Viewing 18 posts - 1 through 18 (of 18 total)
  • Recovery – mainly commuting
  • spyke85
    Free Member

    Is it worth taking Recovery drinks and if so, what do people recommend? Legs today are feeling dead, doing 150 miles a week just commuting by bike, and on feet all day. I’m wondering am I not recovering correctly. Currently taking no supplements, though eating a lot more!

    rewski
    Free Member

    Go on then I’ll bite, before spending money on expensive recovery drinks I’d seriously consider a rest day, I used to do 30 x 5 days, was knackered at the weekend so spoilt the weekend ride, which seemed pointless I cut the commute down, I’m now riding 2-3 times a month and feel much better, joking aside I do intend to build back up to 3 times a week.

    EDIT: best recovery is good old fashioned sleep

    spyke85
    Free Member

    Today’s a rest day as I’m not working. Don’t feel mentally tired, just have legs feeling like dead weights. Been commuting since new year began.

    trail_rat
    Free Member

    i would suggest 3weeks on 1 off for commuting 150miles a week tbh – or a 3/2 day split.

    expecting to do that milage every day will do more harm than good , especially if your not used to it.

    once you get the legs on you youll find you can do it more often/recover quicker.

    composite
    Free Member

    Did you jump straight into that distance or have you built up to it?

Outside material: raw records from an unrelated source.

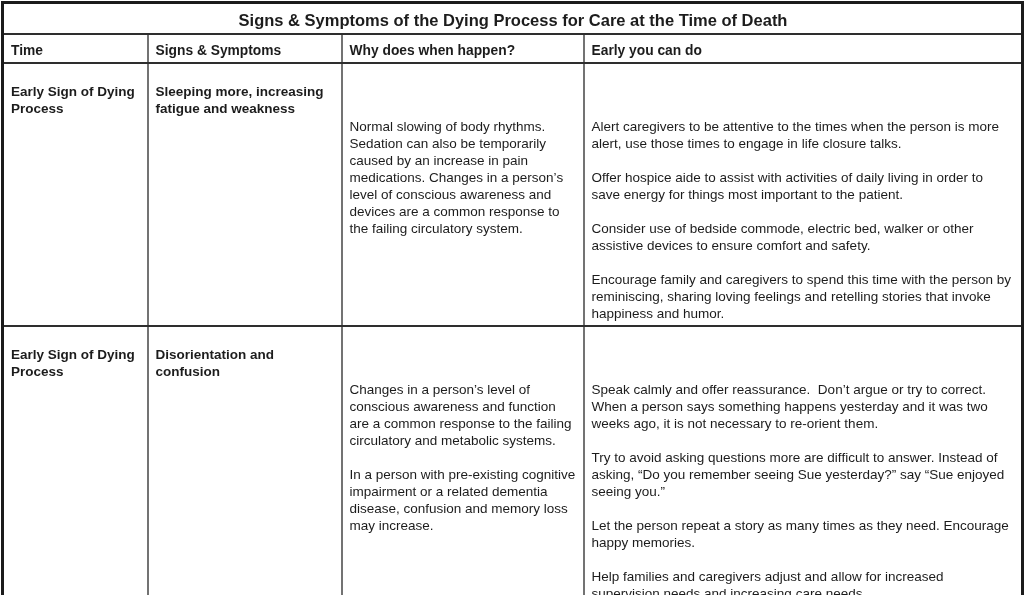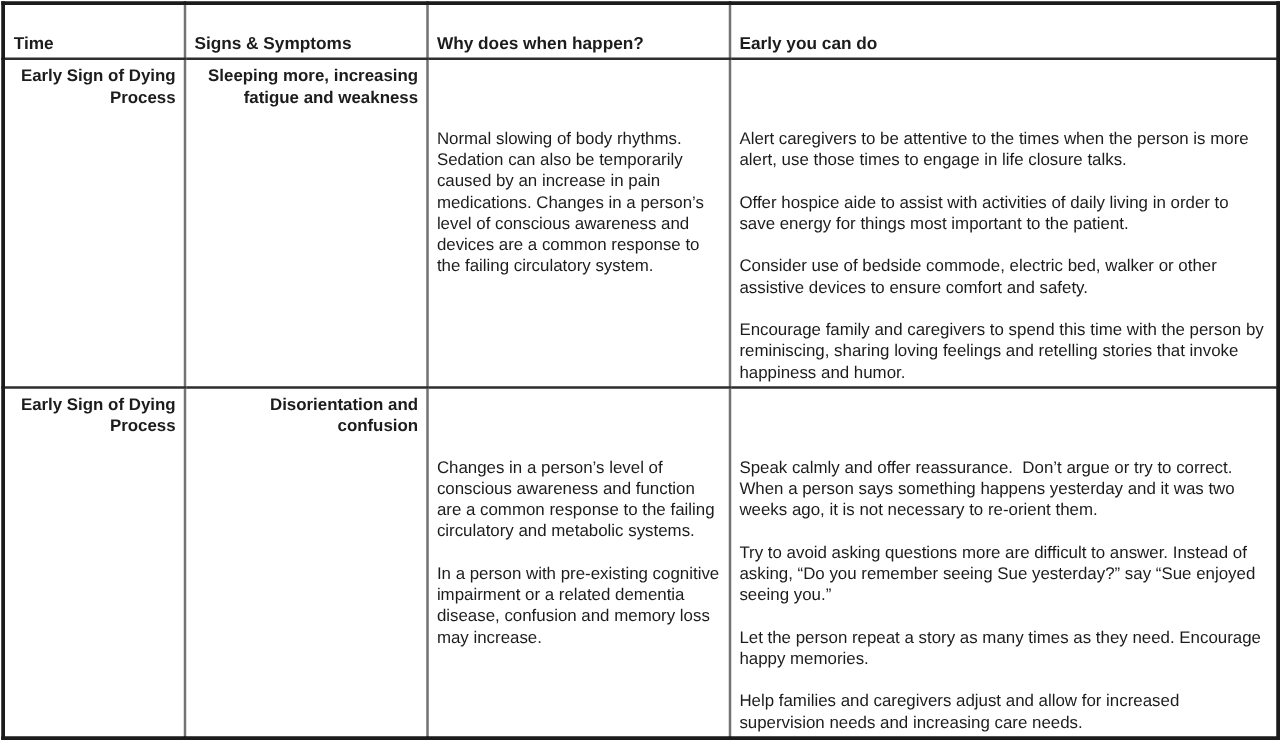"Signs & Symptoms of the" tr.title-row { html: none -> <tr> <td>Signs &amp; Symptoms of the Dying Process for Care at the Time of Death</td> </tr> }
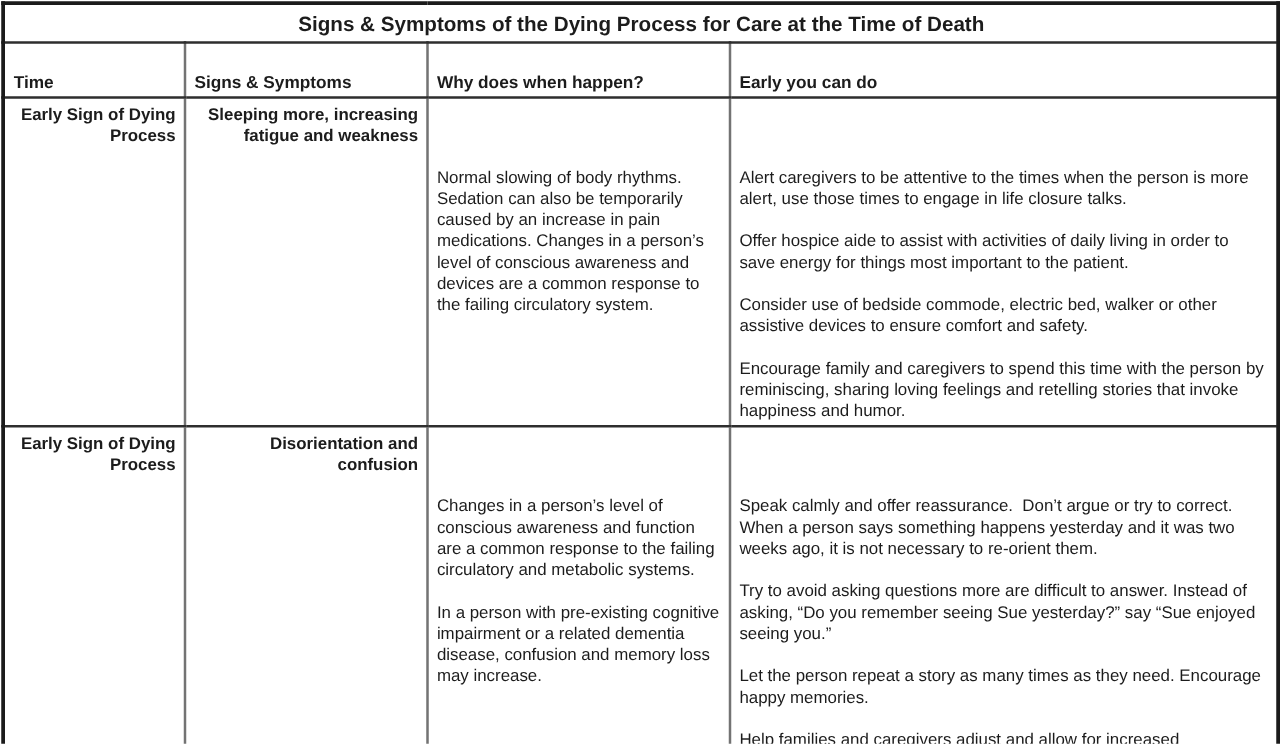"Time" tr.header-row td { padding-top: 22px -> 7px }
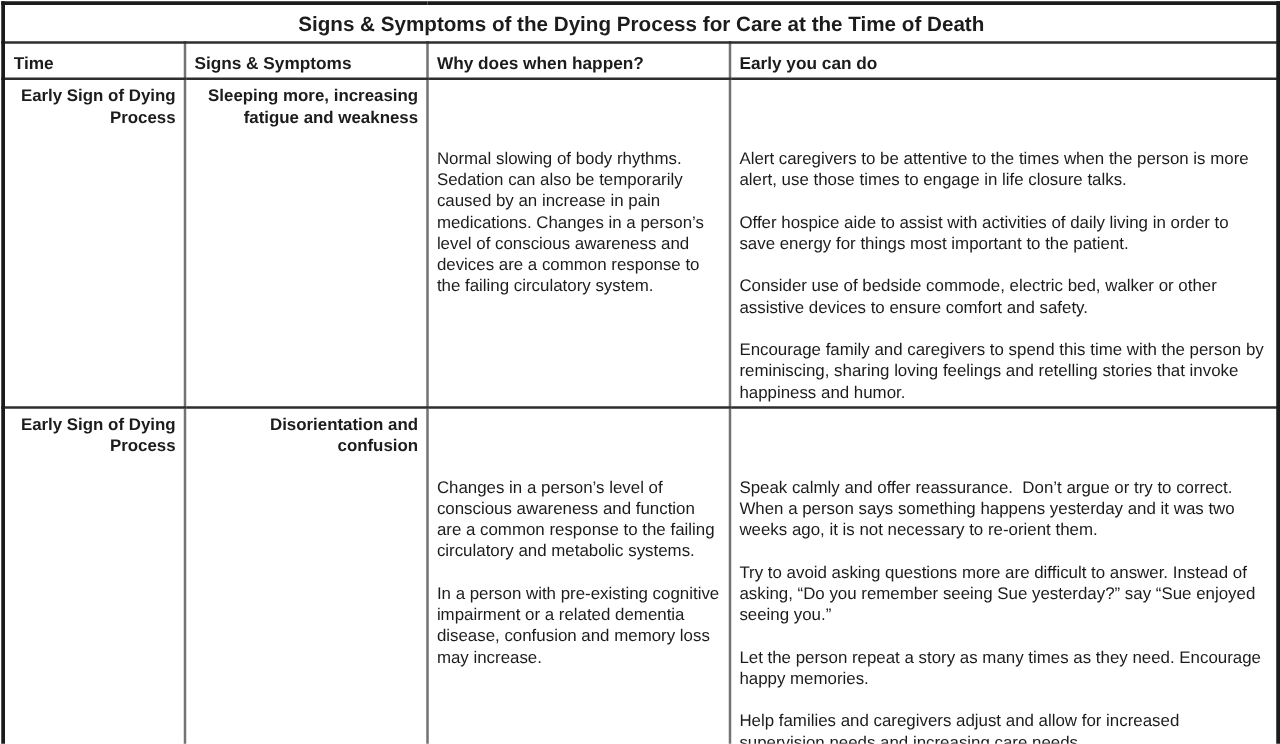"Early Sign of Dying Process" td.cell-time, td.cell-signs { padding-top: 4px -> 19px; text-align: right -> none }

    Are you eating enough?

    Are you getting enough sleep?

    rewski
    Free Member

    If your legs are aching and keeping you awake then try a magnesium supplement, nesquick contains added magnesium and so does a night-time recovery drink called nochte by sis but far more expensive.

    trail_rat
    Free Member

    “so does a night-time recovery drink called nochte by sis but far more expensive”

    and tastes like chalk

    DezB
    Free Member

    Tried Nochte and a couple of other recovery drinks when I was commuting more regularly, but they played havoc with my guts. I’d rather have tired legs.

    rewski
    Free Member

    Been commuting since new year began

    So 20+ days and you’re doing 150 per week, wow, as posts above imply, you’re legs are overworked, rest for a week then try 90 miles a week, but one day on one day off. You’re obviously very fit, but you’ll grow to hate the commute if your pushing too hard, unless you’re training for an epic?

    thomthumb
    Free Member

    commuting 5 days up is tough. it’s not just 5 days in a row it’s AM/ PM 5 days in a row. you never get more than ~12 hours recovery.

    Take a day off every so often. it’ll only get easier.

    spyke85
    Free Member

    No idea if I’m eating enough. Crumpet with jam before I set off. Big bowl of porridge at work on arrival. Snack around 11, lunch at 1pm usually pasta, snack at 5, usually a toasted barm with peanut butter, and then tea at 7 when I’m home, full meal.
    Sleeping well.

    pcb
    Free Member

    I do a 34 mile round trip 3 days one week 4 days the next week.

    By the end of the second week my legs are tired, but it does only get better as your fitness improves.

    I’m not sure about supplements but I eat a lot more than I used too. Keeping to a normal healthy balanced diet.

    hopefiendboy
    Full Member

    Currently do 100 miles a week just commuting 5 days, sometimes take a day off from it using the motorbike. I find that it depends more on riding to suit how your body is feeling- ie drop a gear from the one you feel comfortable riding back home leg (one easier) and this becomes more of a recovery ride. My problem is/used to be I’d race each leg like a sprint (30 mins in 10 miles, 35 mins back 10 miles) and I’d be wasted come the start of week 2.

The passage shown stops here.